**What you have to do:**
Where an entry below contains an image, skip the image and copy the rest exactly.
########################################
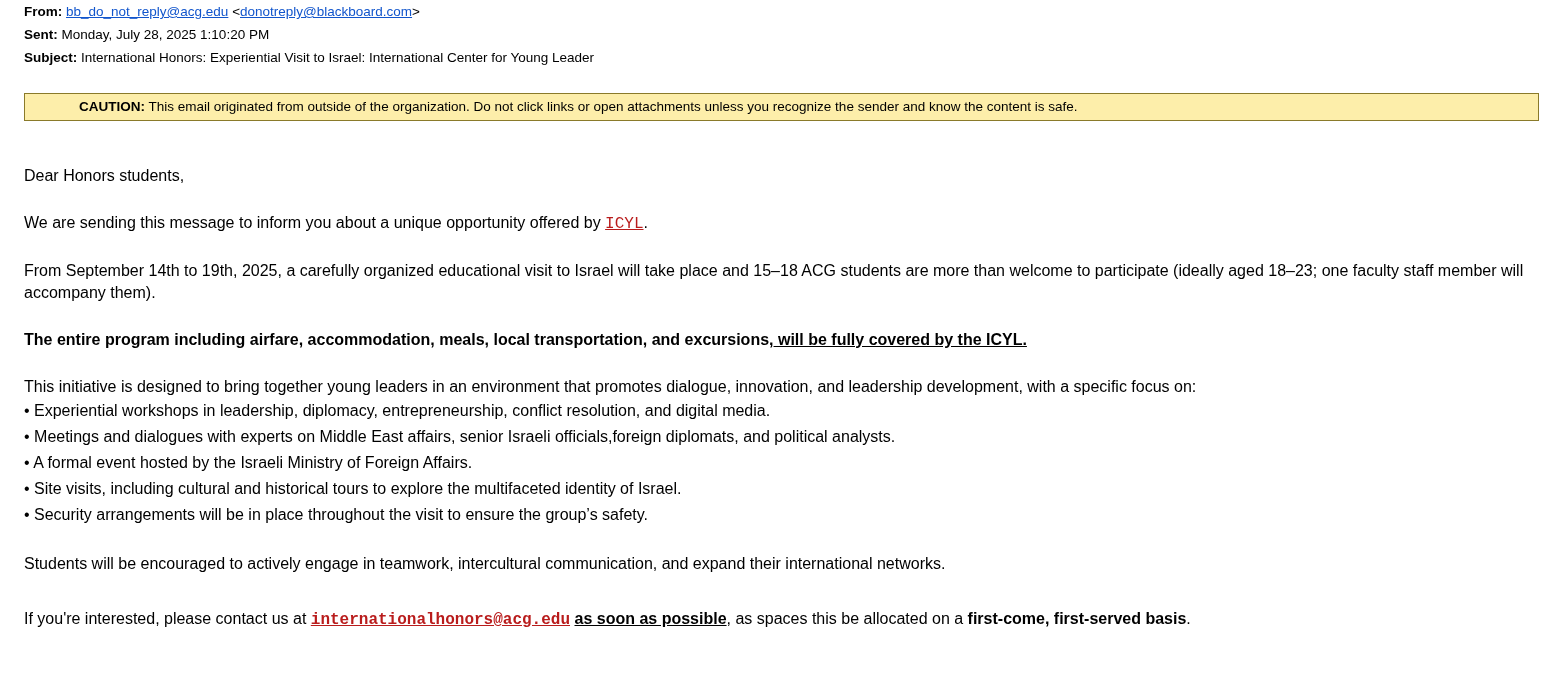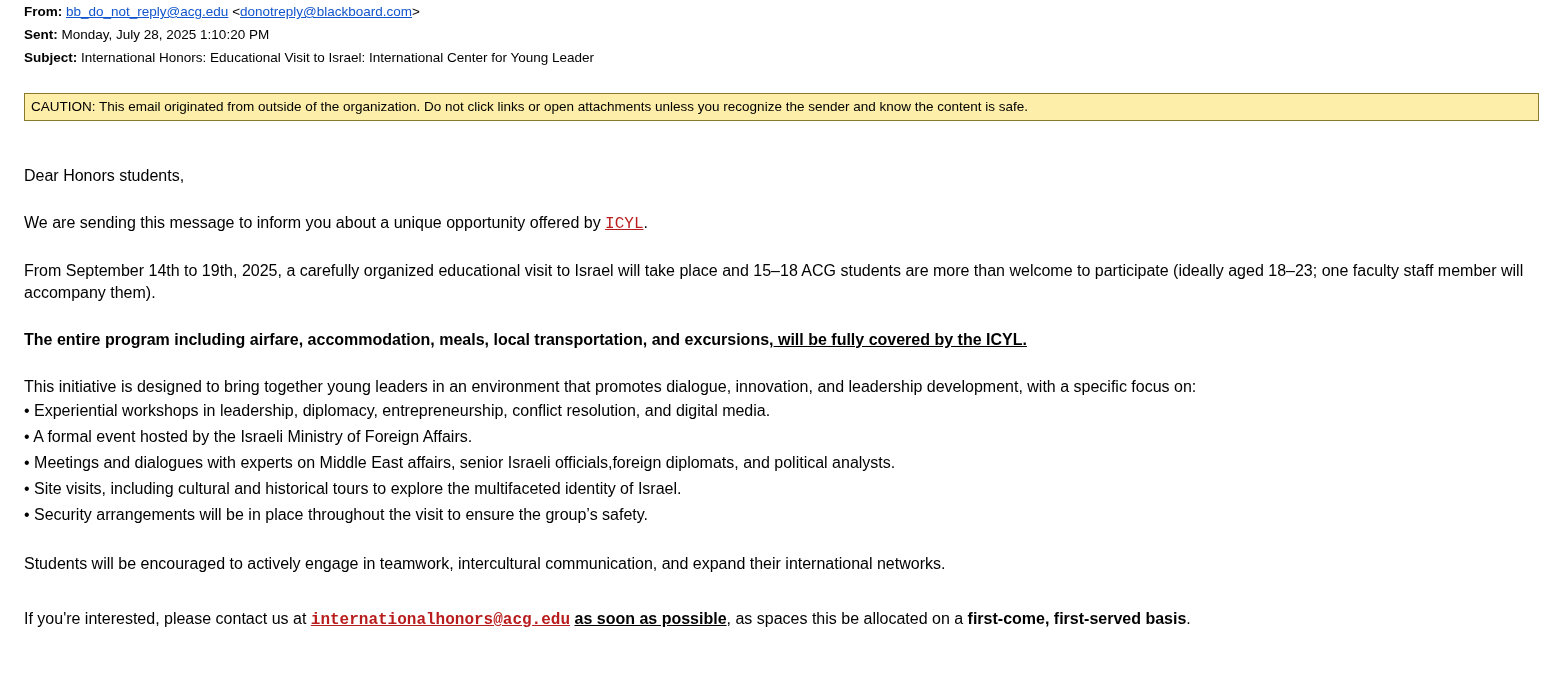"International Honors: Educational Visit" span.hdr-val { text: Educational -> Experiential }
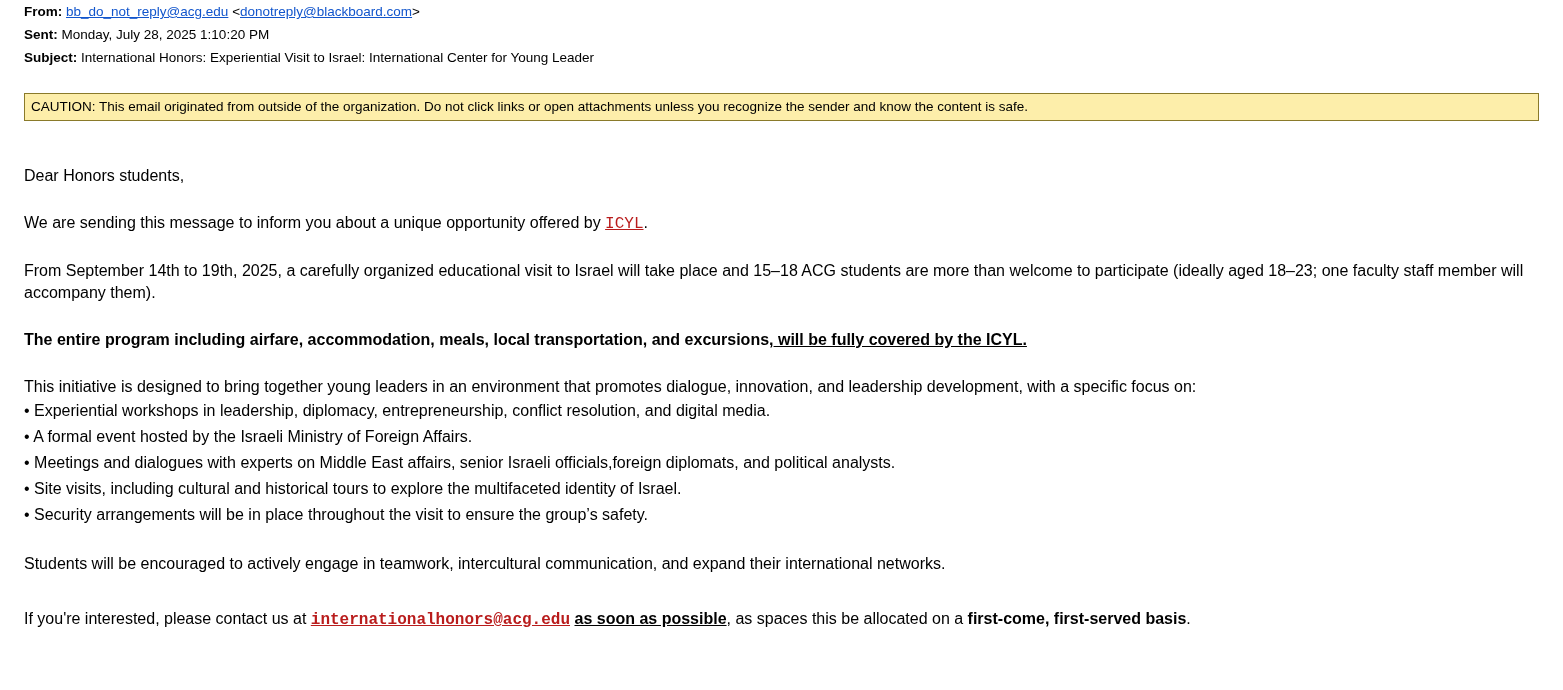"CAUTION:" .caution b { font-weight: normal -> bold; margin-left: none -> 48px }
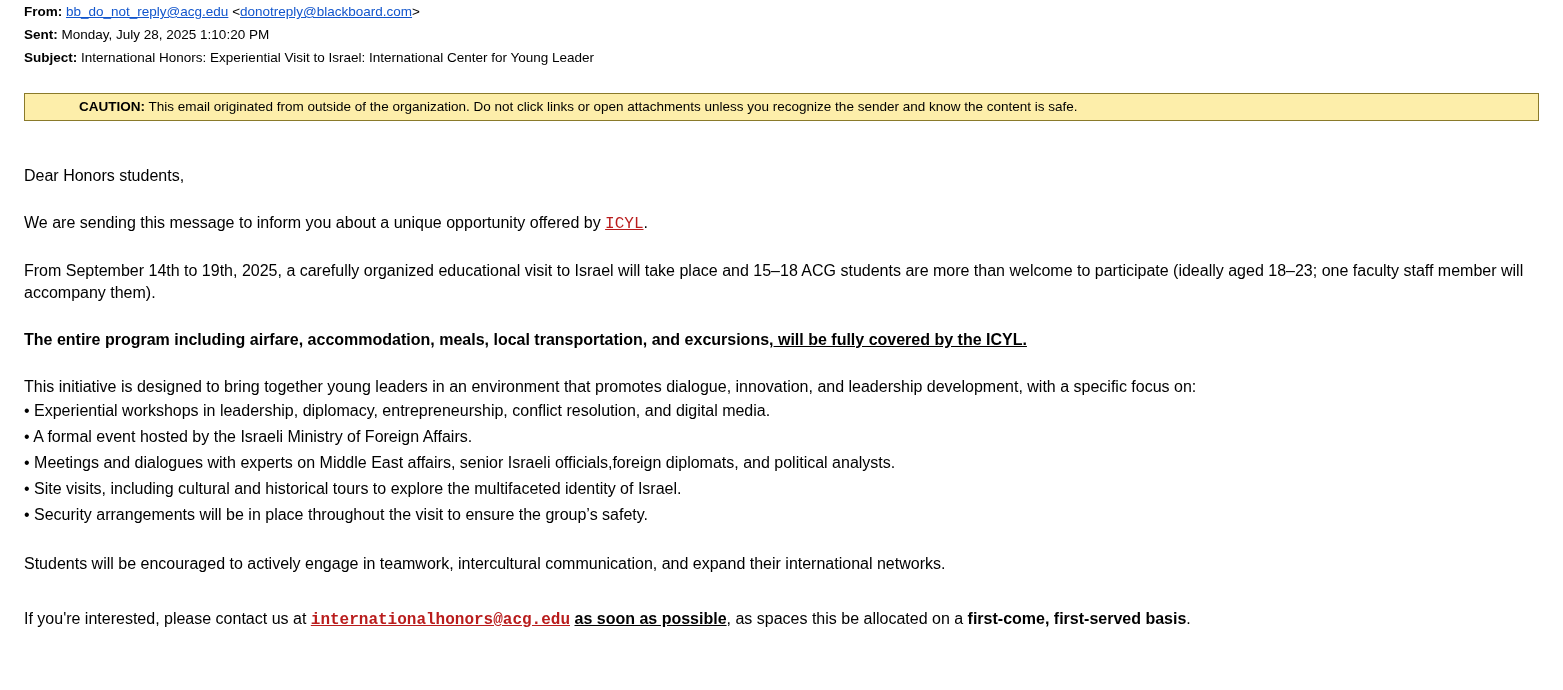"• A formal event hosted" div { order: before "• Meetings and dialogues with" -> after "• Meetings and dialogues with" }
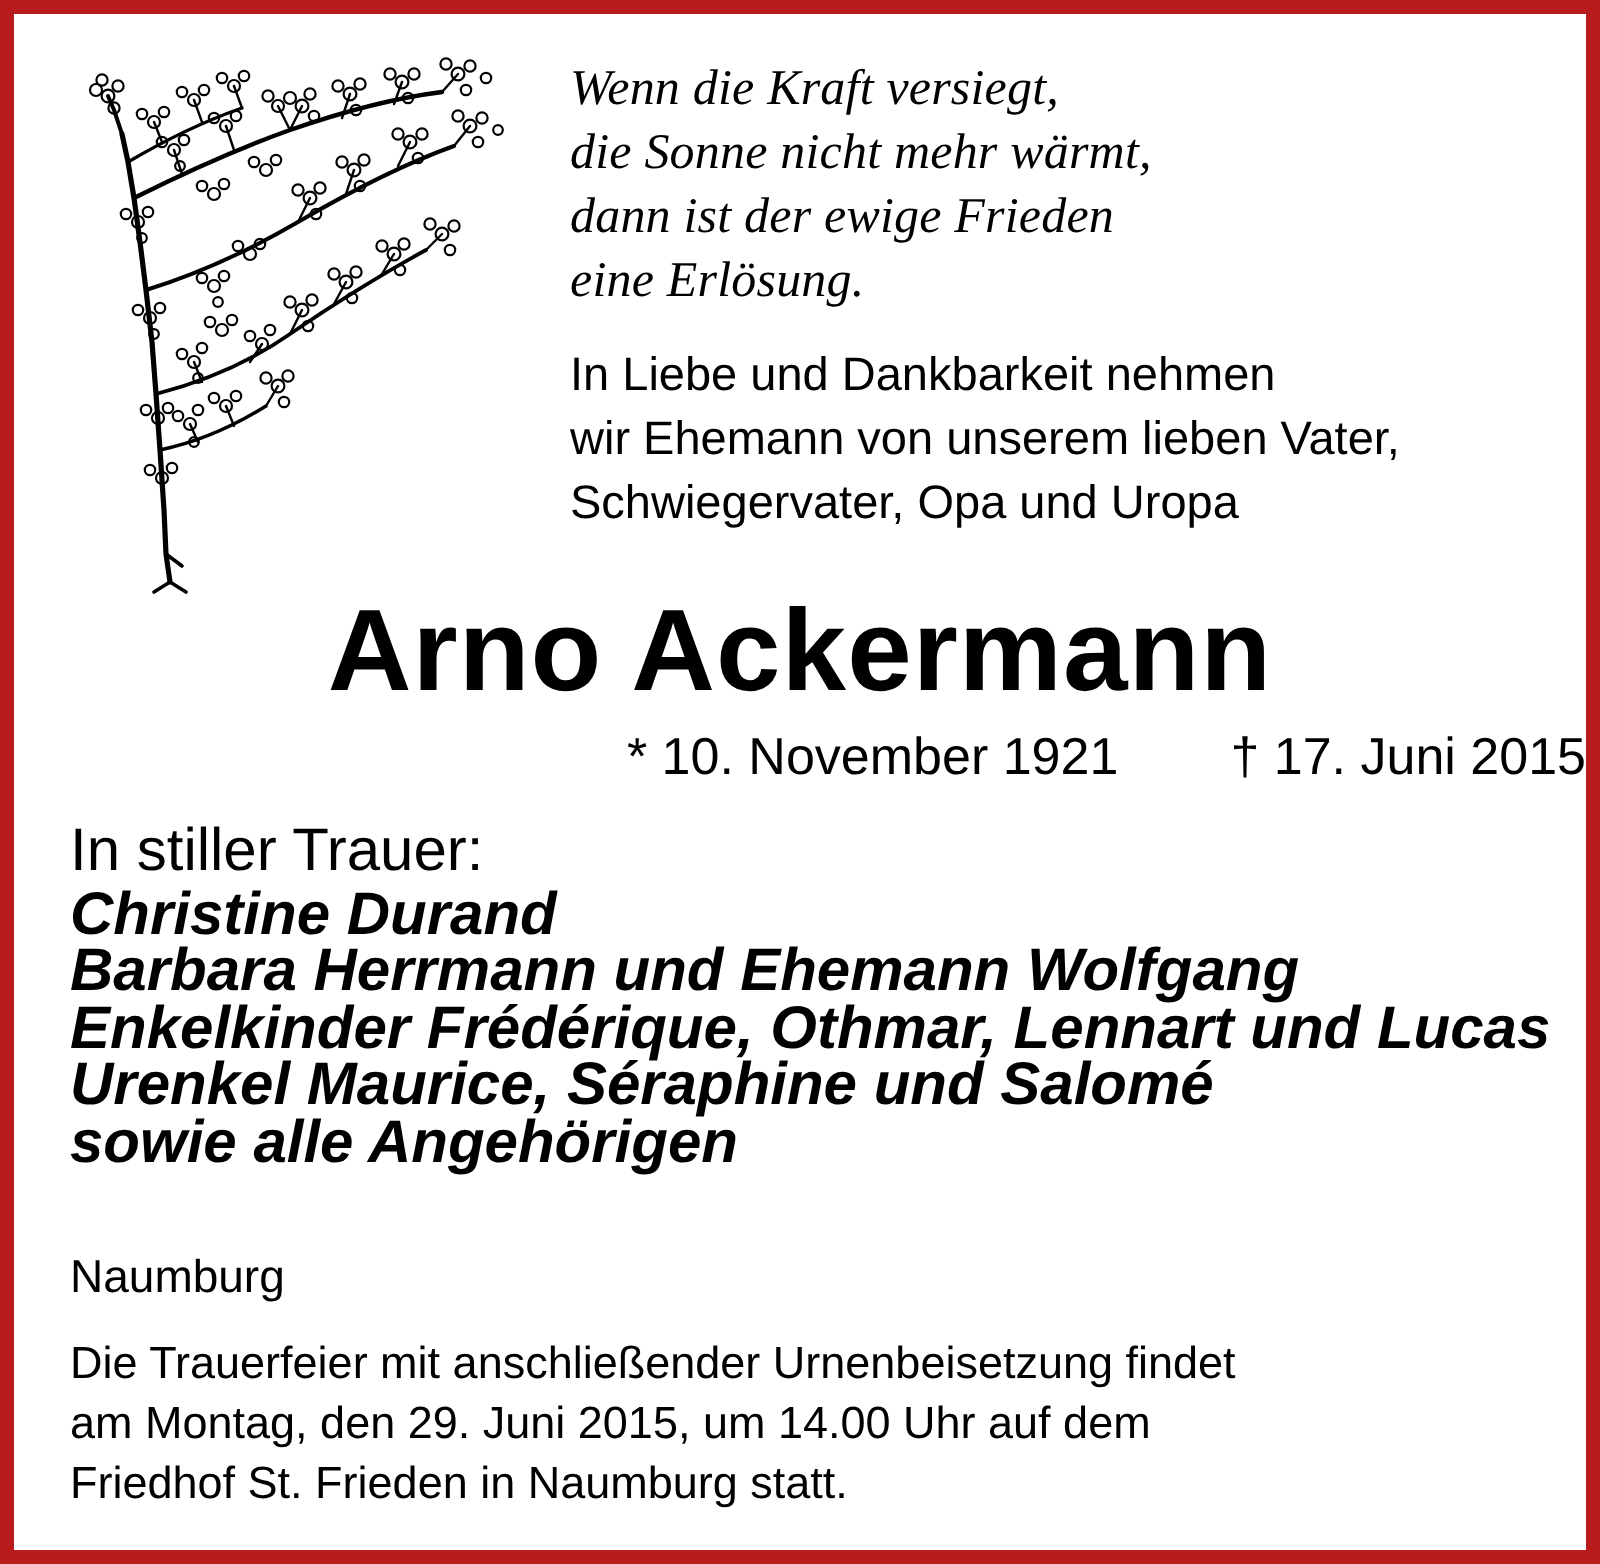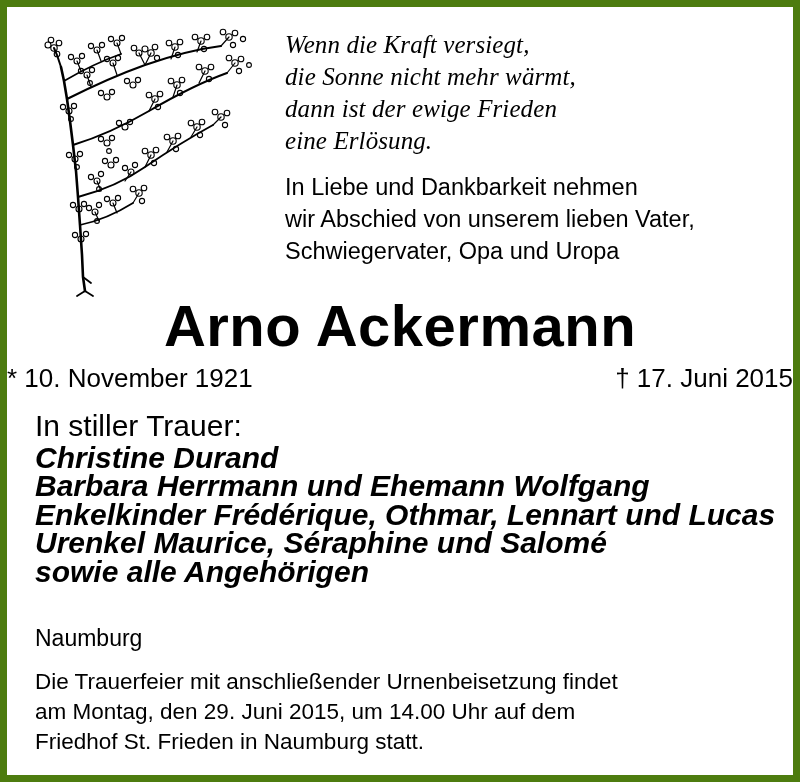"Wenn die Kraft versiegt," .page { border: 7px solid #4d7c0f -> 7px solid #b91c1c }
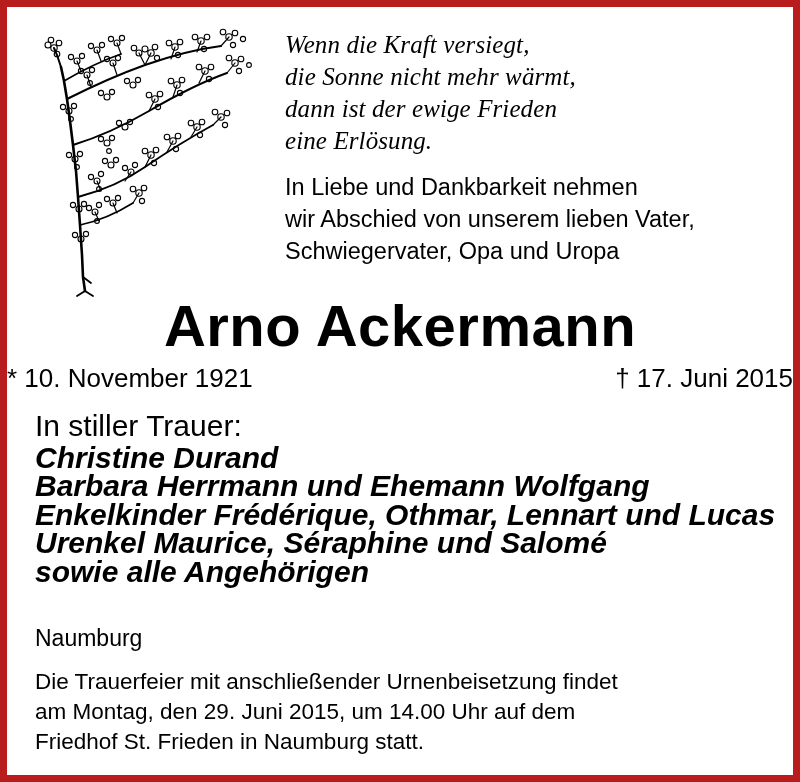"wir Abschied von unserem lieben" div { text: Abschied -> Ehemann }
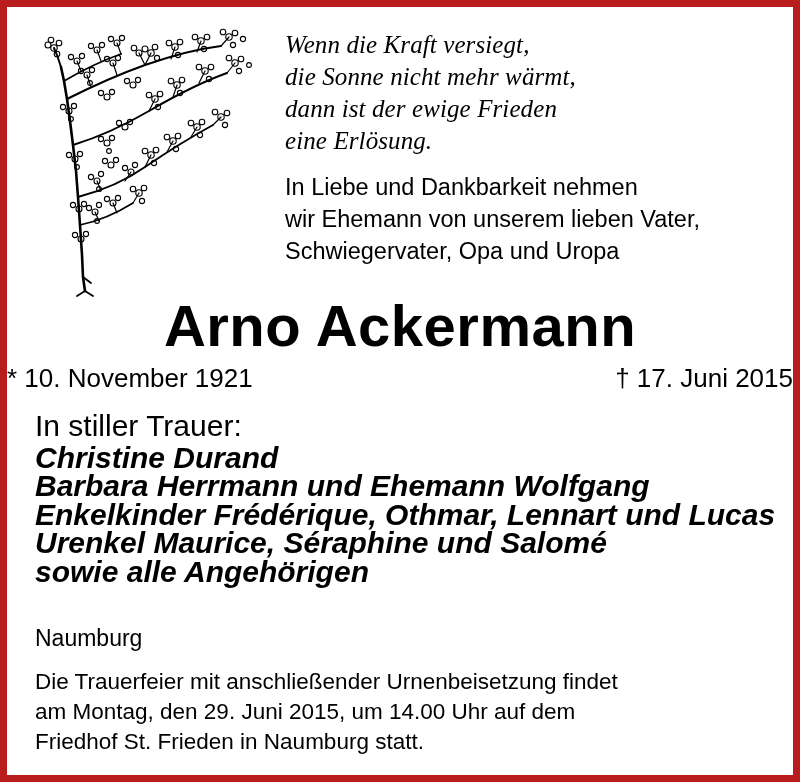"* 10. November 1921" .dates { justify-content: space-between -> flex-end }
########################################
**Your solution:**
"International Honors: Educational Visit" span.hdr-val { text: Educational -> Experiential }
"CAUTION:" .caution b { font-weight: normal -> bold; margin-left: none -> 48px }
"• A formal event hosted" div { order: before "• Meetings and dialogues with" -> after "• Meetings and dialogues with" }
"Wenn die Kraft versiegt," .page { border: 7px solid #4d7c0f -> 7px solid #b91c1c }
"wir Abschied von unserem lieben" div { text: Abschied -> Ehemann }
"* 10. November 1921" .dates { justify-content: space-between -> flex-end }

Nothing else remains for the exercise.